◆ **The task**: What is the number of lines in the listing below that contain the string "none"? Give that number only.
[[ Extracted entries, beginning ]]
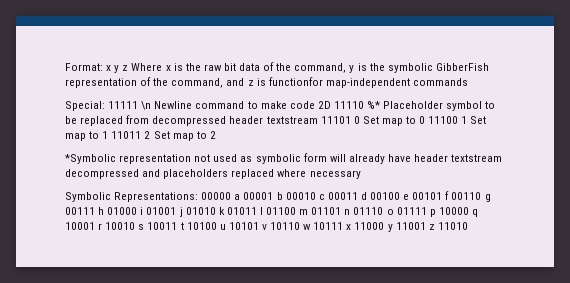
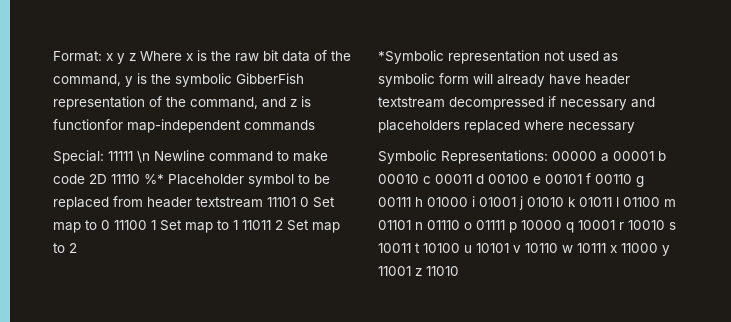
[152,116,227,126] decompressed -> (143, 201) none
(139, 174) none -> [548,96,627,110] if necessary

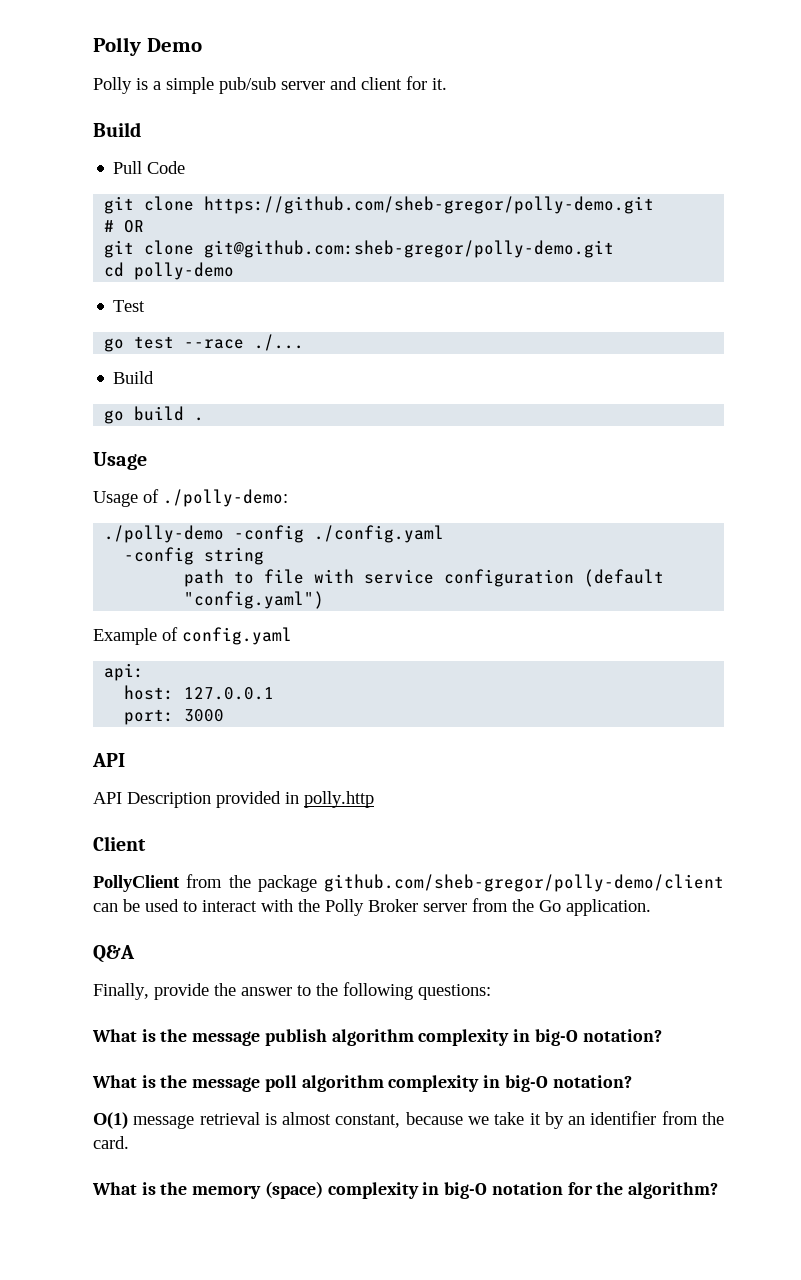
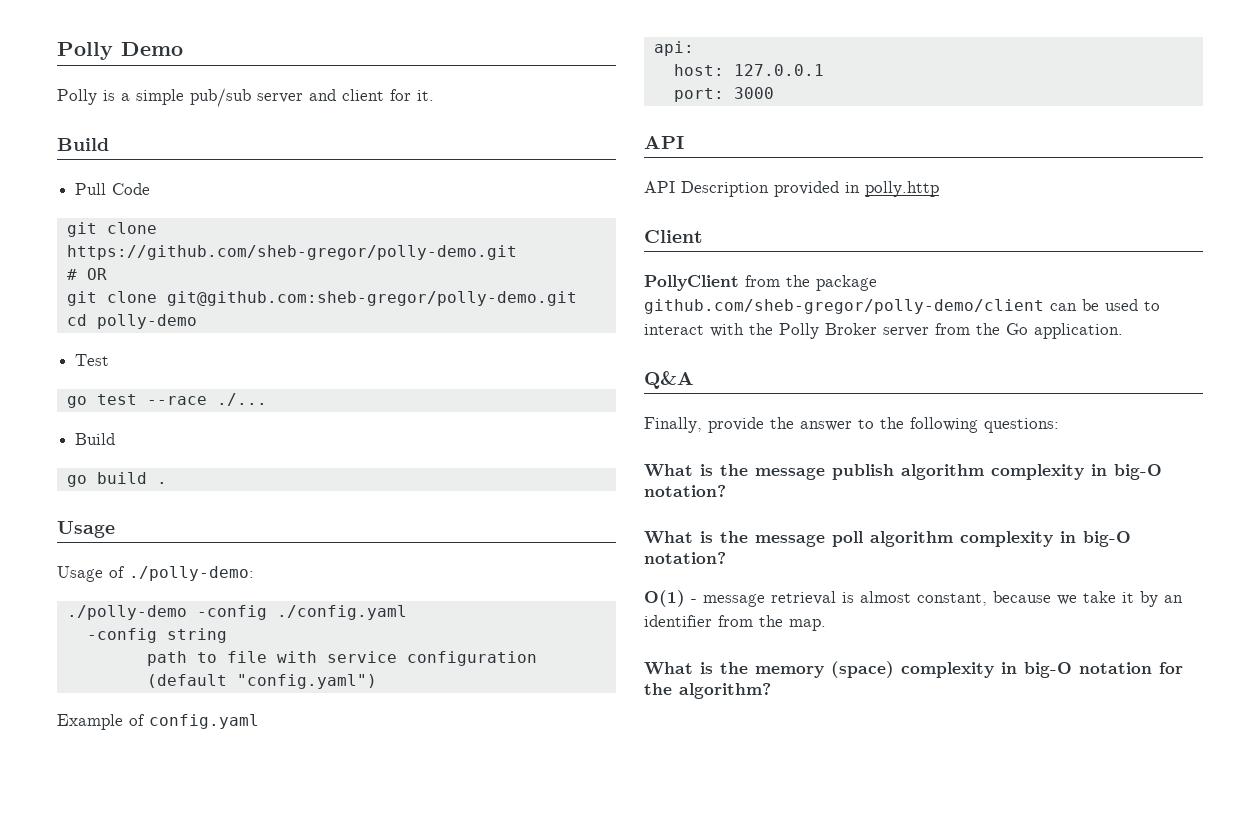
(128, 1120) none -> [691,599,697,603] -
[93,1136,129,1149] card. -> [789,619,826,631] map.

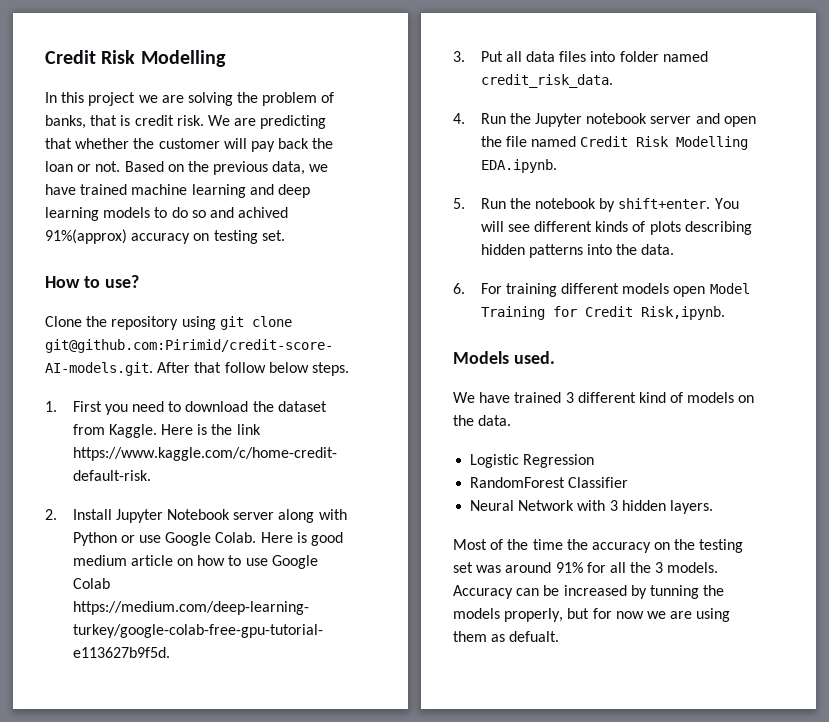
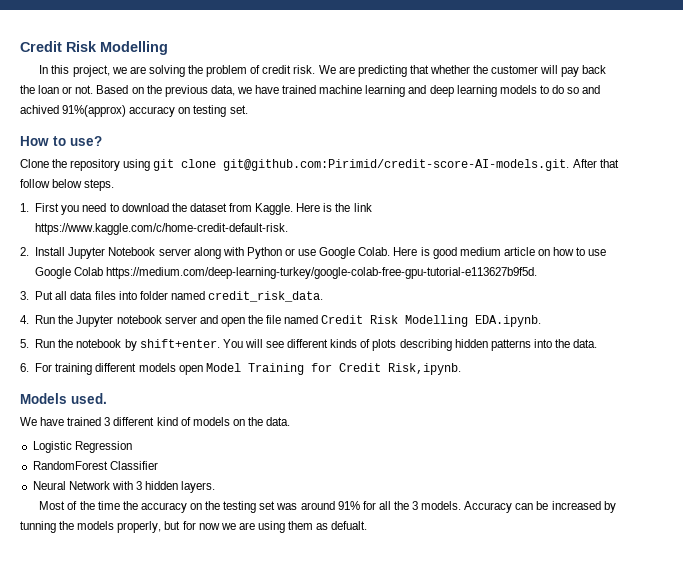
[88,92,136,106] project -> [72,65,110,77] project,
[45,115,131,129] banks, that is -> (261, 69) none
[[ Extracted entries, end ]]
◆ **Solution to the exercise**: 4